▶ _Prompt_: Once every line in the data that follows has been checked for the word "blue", give only the number of lines that hold it.

User interface change data
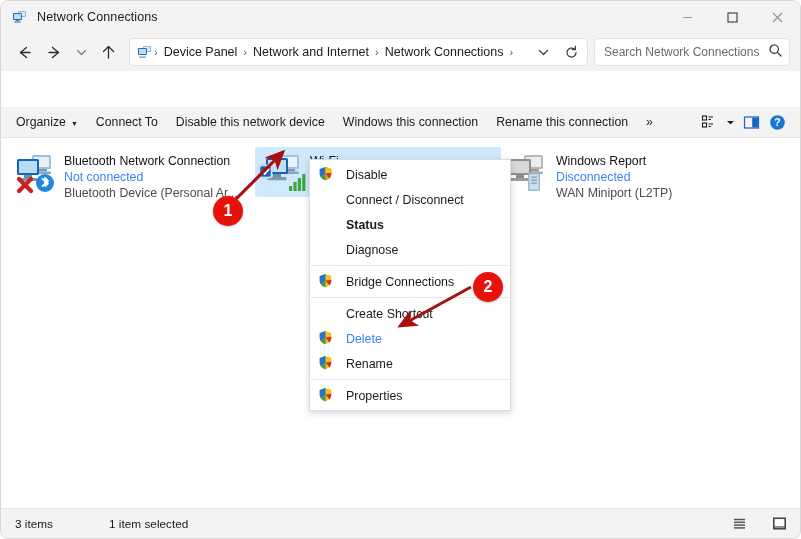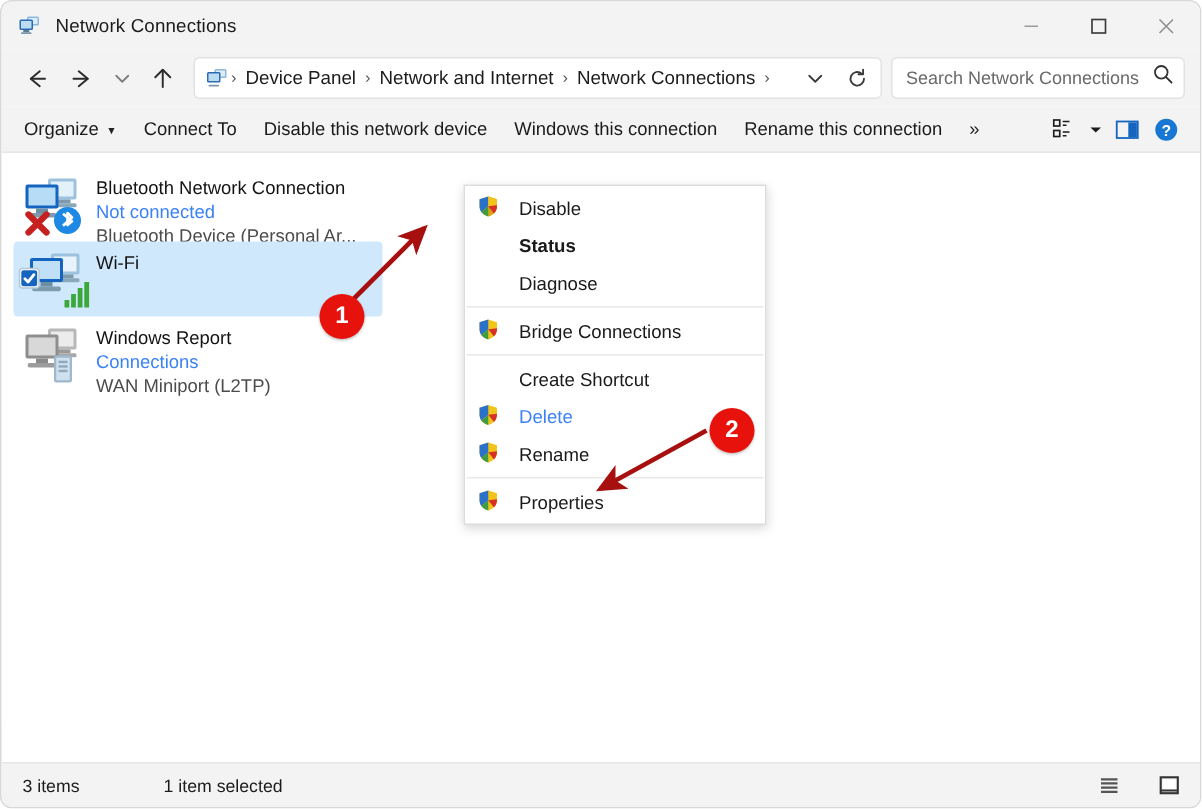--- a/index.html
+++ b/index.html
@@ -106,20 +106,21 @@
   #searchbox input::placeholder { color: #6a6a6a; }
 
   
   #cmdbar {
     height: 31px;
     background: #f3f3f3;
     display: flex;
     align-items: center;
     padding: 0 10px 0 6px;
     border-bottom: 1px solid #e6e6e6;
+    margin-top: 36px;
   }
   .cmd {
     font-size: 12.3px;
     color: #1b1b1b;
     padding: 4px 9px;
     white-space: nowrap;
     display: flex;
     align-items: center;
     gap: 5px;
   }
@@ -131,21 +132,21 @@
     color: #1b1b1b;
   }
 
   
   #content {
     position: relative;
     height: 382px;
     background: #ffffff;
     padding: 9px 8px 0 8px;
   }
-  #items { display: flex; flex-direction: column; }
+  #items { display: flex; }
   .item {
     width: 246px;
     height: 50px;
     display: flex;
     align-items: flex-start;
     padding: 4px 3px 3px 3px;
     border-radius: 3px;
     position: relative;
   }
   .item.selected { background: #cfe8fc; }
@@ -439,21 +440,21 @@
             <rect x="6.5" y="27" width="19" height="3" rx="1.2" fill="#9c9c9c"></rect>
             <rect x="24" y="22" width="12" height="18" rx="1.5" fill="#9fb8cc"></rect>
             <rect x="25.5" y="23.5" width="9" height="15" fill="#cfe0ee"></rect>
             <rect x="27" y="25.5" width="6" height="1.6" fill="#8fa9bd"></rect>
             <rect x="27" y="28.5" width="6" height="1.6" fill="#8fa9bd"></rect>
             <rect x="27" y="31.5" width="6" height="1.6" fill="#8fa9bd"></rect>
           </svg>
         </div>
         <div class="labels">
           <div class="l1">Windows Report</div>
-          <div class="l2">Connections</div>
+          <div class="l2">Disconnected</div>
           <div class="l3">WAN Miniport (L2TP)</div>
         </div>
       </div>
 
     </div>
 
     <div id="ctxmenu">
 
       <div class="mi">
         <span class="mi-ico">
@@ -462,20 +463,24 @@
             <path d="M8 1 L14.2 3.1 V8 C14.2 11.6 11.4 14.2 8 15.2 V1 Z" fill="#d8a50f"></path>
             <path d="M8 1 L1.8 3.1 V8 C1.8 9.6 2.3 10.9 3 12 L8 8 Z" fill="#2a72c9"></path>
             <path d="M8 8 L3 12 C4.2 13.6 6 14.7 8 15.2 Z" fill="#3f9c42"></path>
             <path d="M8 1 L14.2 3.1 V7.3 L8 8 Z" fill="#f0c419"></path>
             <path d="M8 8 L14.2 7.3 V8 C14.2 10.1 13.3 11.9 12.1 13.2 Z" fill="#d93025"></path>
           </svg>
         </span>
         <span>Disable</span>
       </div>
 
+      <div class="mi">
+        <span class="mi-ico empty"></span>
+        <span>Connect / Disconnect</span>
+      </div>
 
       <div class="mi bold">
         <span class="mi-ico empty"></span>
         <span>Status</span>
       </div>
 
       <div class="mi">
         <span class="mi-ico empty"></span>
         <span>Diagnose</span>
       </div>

...

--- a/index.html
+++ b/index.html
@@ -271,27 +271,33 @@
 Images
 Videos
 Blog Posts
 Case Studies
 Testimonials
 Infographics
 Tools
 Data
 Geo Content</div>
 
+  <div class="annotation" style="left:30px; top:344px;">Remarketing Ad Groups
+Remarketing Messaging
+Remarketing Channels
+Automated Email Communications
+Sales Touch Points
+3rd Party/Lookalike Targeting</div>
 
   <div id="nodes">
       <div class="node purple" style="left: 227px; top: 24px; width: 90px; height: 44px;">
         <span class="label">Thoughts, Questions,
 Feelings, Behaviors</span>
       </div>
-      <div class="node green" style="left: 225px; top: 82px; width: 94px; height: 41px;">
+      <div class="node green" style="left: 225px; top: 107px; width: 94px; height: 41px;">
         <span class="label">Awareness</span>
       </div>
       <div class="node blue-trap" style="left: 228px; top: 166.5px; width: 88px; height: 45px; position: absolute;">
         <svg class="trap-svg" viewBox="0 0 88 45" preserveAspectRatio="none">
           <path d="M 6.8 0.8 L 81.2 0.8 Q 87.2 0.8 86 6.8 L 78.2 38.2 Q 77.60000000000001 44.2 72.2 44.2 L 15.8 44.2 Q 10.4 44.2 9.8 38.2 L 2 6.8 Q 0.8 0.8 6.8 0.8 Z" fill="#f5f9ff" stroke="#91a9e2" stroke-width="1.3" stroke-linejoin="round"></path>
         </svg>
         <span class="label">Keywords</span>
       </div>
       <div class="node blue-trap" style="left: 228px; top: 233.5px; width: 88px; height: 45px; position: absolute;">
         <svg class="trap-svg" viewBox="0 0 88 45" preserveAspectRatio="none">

▶ _Final answer_: 2